Fresco is a consistent, configurable, stand alone, modular, and device independent user interface system, formerly known as Berlin. Fresco is based on the concept of a server side scene graph. It uses CORBA, which results in the whole system being network- and language transparent. To access input and output devices low-level graphic libraries are used: We are not implementing any device drivers ourselves.

These were lots of buzzwords: What is all this supposed to mean?

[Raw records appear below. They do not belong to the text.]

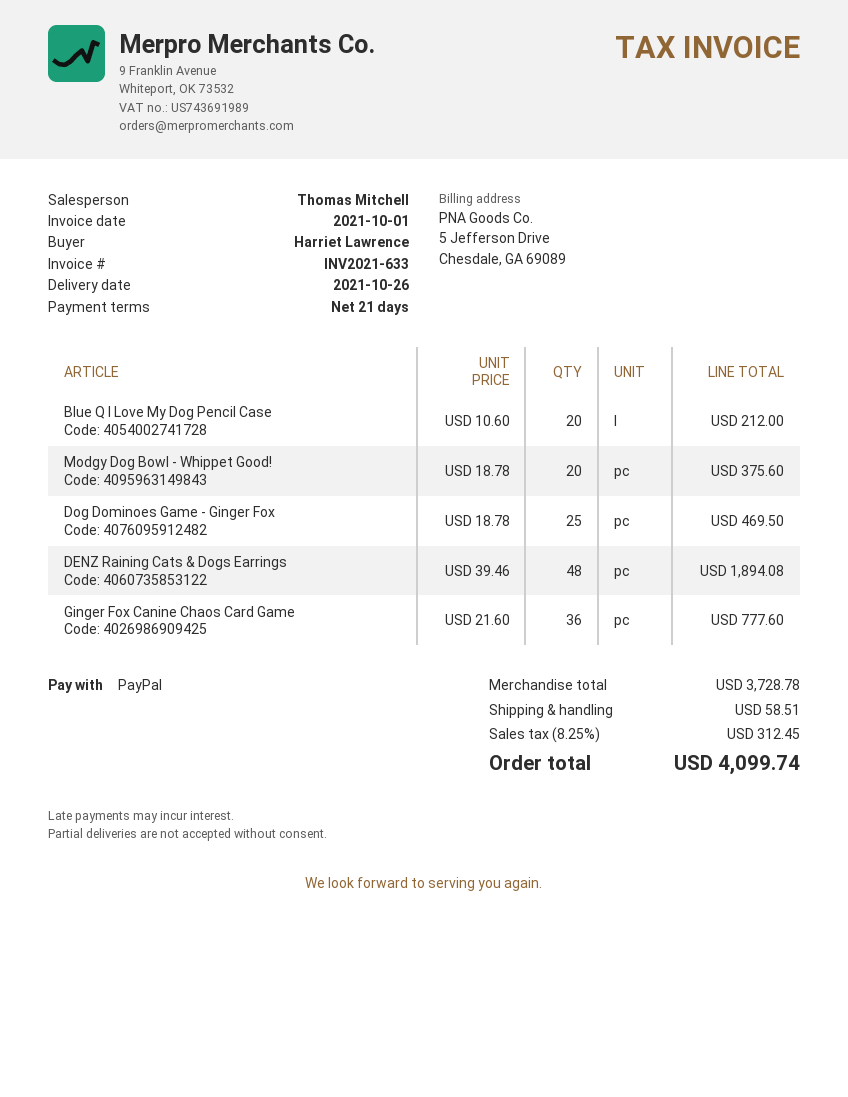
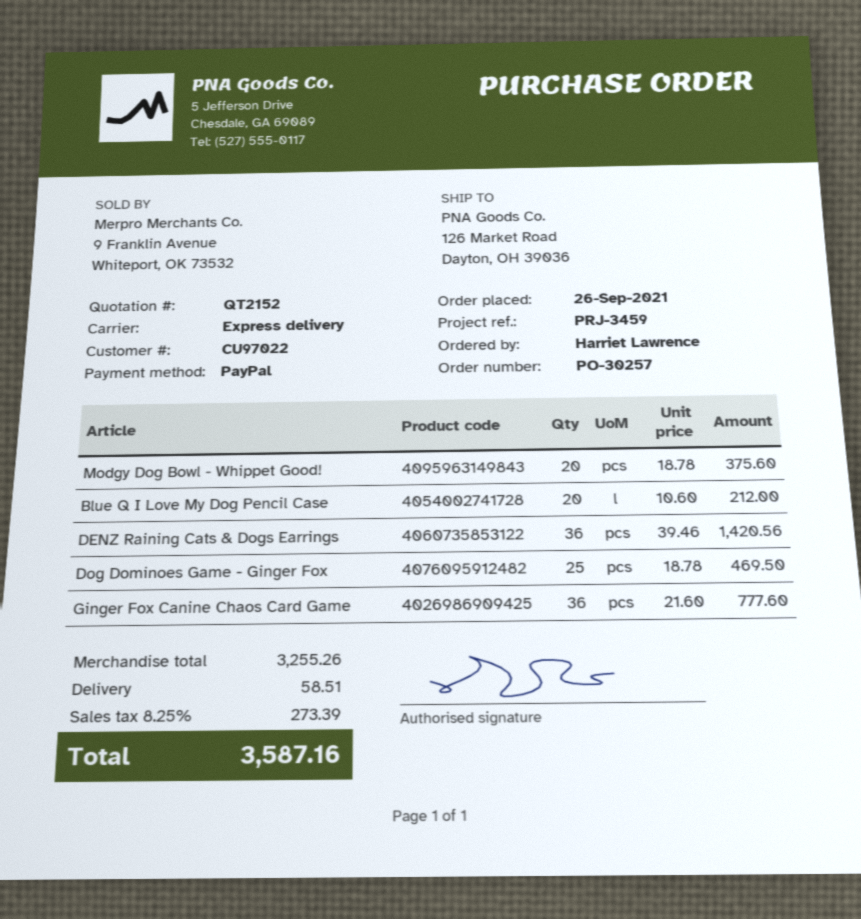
DENZ Raining Cats & Dogs Earrings: 48 x 39.46 = 1894.08 -> 36 x 39.46 = 1420.56
subtotal: 3728.78 -> 3255.26
tax: 8.25% = 312.45 -> 8.25% = 273.39
total: 4099.74 -> 3587.16

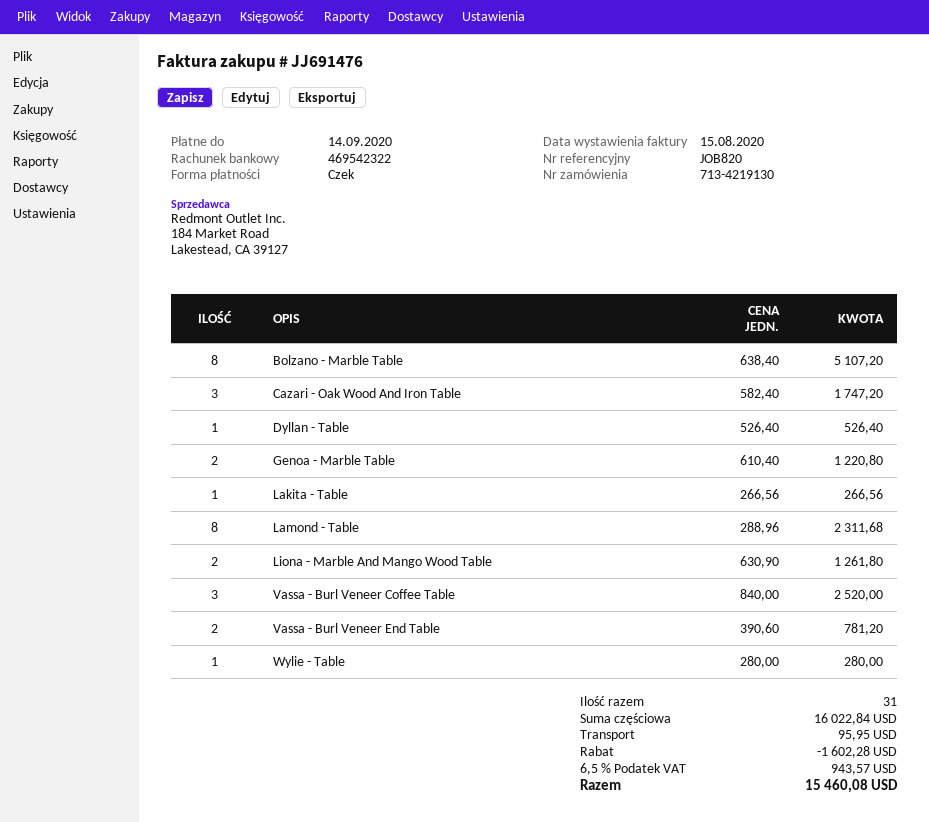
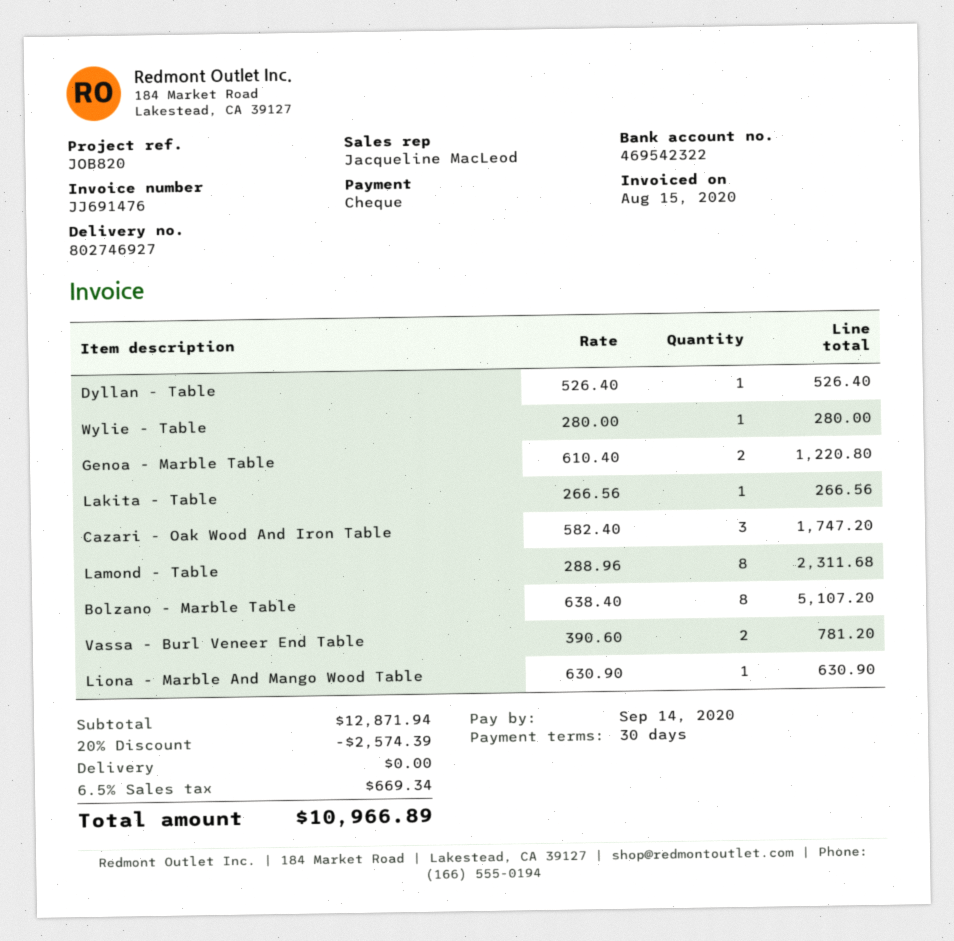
Liona - Marble And Mango Wood Table: 2 x 630.90 = 1261.80 -> 1 x 630.90 = 630.90
Vassa - Burl Veneer Coffee Table: 3 x 840.00 = 2520.00 -> none
subtotal: 16022.84 -> 12871.94
discount: 1602.28 -> 2574.39
shipping: 95.95 -> 0.00
tax: 6.5% = 943.57 -> 6.5% = 669.34
total: 15460.08 -> 10966.89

  • consistent: All applications running on one server for one user will always have the same look and feel.
  • configurable: The consistent look and feel can be set by the user. How do we do this? Basically by moving the Toolkit and windowmanager we all know from X into the server.
  • stand alone: Fresco does neither need X nor any other windowing environment to run. It can run in an X window, but it runs on the framebuffer as well. In fact we hope to be able to replace X some day.
  • modular: The server itself is tiny, loading modules (Kits) as the clients need them. All Kits can be exchanged at runtime.
  • device independent: A client does not know where its window is on the screen. In fact it does not even know whether it is rendered on a screen, printed or running in a 3D walk-in environment. To make this possible all measurements are given in real-world sizes, colours are given in a normalised form. This device independent format is turned into some form the hardware can process as late as possible. This allows to switch output forms from OpenGL to Postscript, rerender parts of the screen using Postscript to get a print out, and then switch back to OpenGL to continue displaying your data.
  • server side scene graph: All the graphics (everything on screen) is usually stored in the server. That way there is hardly any communication necessary if you run your applications remotely: All the informations the server needs to rerender the scene is already there.
  • network transparent: You can have your applications connect to the Fresco server over the network. In fact you can even distribute your application over the network on a per object basis.
  • language transparent: You can use any language with CORBA bindings for your application.
  • device drivers: We don't write them. In our opinion drivers belong close to the kernel into low level libraries, not into a windowing system.

Before you ask: We absolutely depend on CORBA. There is no way around it, there is just nothing else powerful enough. The whole architecture depends on objects communication in a location transparent manner. Since we use everything CORBA offers, we do not consider it bloated: Things you use can't be bloat.